= Task to complete =
Report how many lines of these entries hold the string "date"; reply with the number alone.

= Records from a data collection =
________________________
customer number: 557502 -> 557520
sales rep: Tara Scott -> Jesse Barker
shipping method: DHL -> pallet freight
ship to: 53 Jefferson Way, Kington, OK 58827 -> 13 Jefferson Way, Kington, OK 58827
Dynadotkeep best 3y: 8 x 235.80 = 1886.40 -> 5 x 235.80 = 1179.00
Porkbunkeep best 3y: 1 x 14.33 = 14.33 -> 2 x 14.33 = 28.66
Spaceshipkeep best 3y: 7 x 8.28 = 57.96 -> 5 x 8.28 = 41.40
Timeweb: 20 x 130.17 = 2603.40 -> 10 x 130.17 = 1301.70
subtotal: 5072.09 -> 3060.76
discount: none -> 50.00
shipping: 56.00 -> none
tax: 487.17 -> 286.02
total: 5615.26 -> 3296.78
________________________
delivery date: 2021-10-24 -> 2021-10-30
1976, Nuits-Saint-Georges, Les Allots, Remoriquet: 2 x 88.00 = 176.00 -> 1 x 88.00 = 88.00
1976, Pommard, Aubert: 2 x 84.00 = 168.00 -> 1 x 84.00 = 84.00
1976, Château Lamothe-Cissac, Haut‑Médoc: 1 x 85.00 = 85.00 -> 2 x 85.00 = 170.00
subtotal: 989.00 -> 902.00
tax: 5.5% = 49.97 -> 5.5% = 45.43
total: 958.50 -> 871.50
________________________
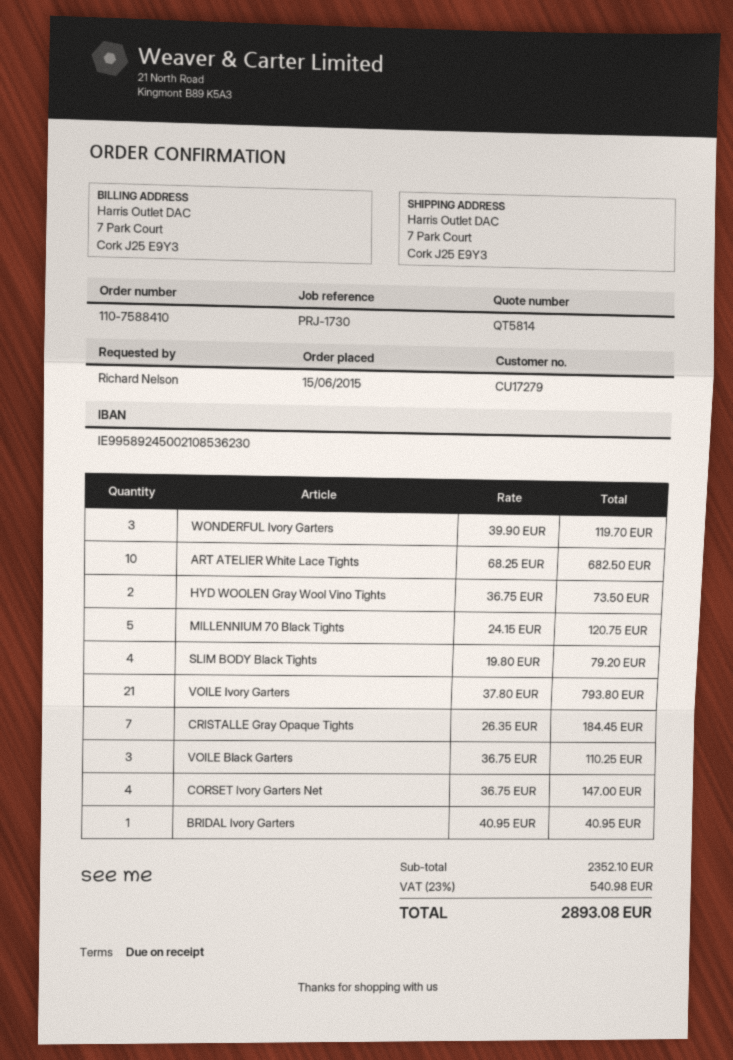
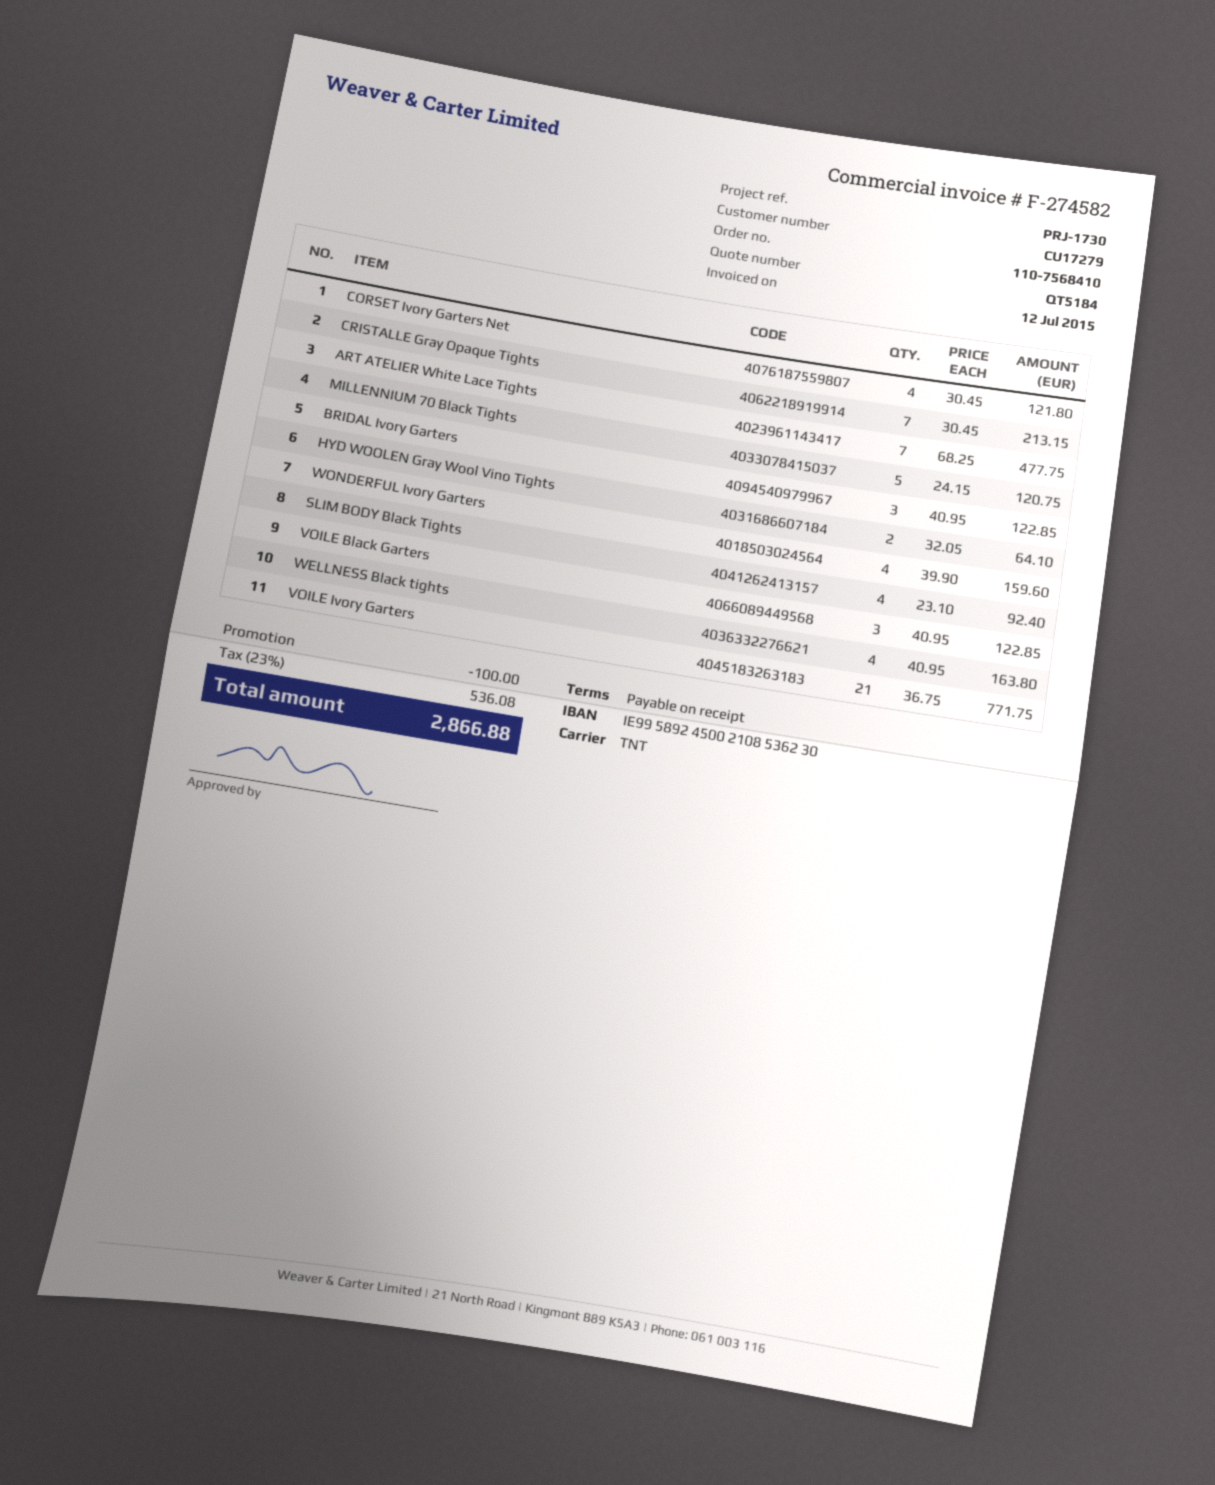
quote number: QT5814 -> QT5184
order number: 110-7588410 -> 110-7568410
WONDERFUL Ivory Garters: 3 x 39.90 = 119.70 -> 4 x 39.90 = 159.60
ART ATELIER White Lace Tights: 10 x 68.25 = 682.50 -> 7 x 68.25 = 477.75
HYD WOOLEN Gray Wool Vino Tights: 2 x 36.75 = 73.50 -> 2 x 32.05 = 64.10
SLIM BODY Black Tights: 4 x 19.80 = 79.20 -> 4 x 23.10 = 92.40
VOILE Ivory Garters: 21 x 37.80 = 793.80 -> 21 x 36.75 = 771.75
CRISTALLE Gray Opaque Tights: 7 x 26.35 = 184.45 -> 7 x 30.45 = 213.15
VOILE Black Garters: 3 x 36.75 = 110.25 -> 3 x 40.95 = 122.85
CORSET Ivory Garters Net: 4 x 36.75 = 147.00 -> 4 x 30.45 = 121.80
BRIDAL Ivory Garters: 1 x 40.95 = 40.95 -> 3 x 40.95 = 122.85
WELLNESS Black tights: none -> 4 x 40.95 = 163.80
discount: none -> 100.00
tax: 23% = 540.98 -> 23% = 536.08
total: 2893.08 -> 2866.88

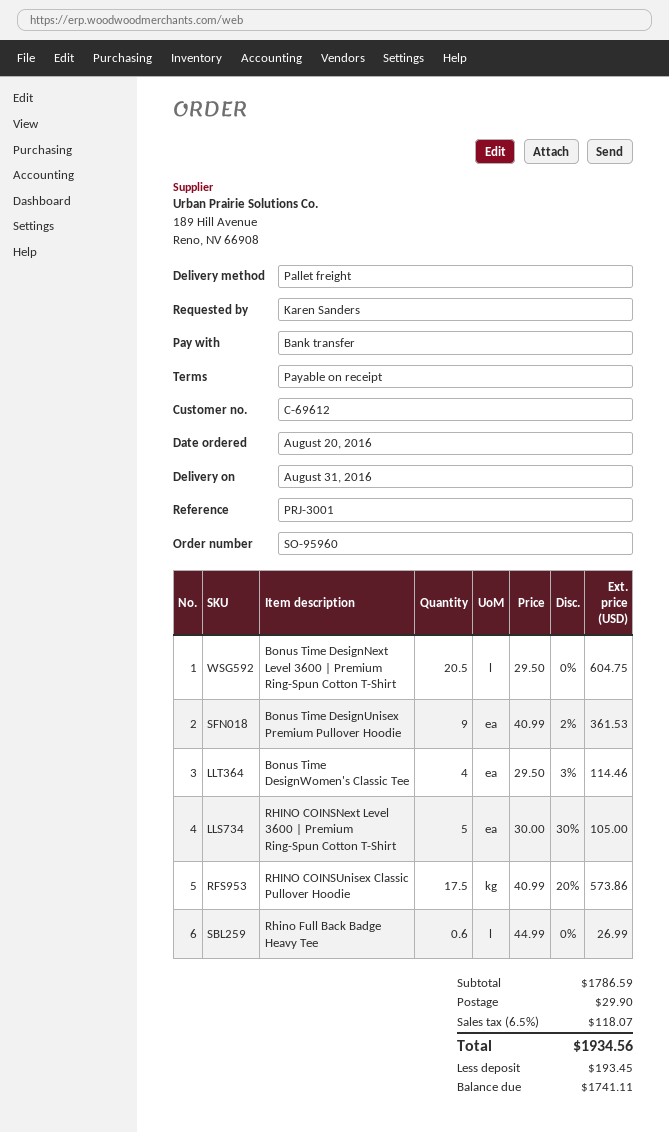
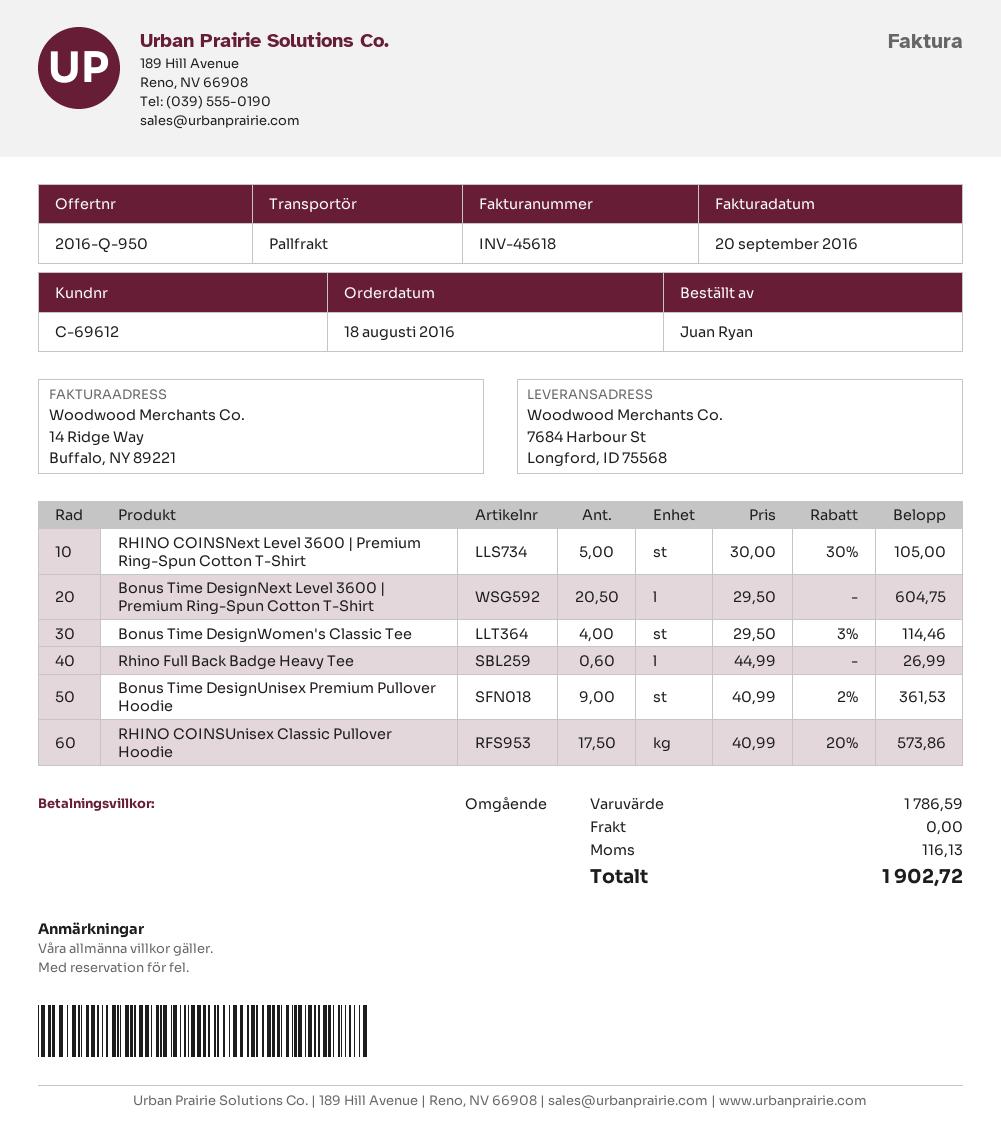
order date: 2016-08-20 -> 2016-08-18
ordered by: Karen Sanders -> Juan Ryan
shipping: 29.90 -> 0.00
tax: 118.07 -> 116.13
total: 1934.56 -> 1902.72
________________________
= Task output =
2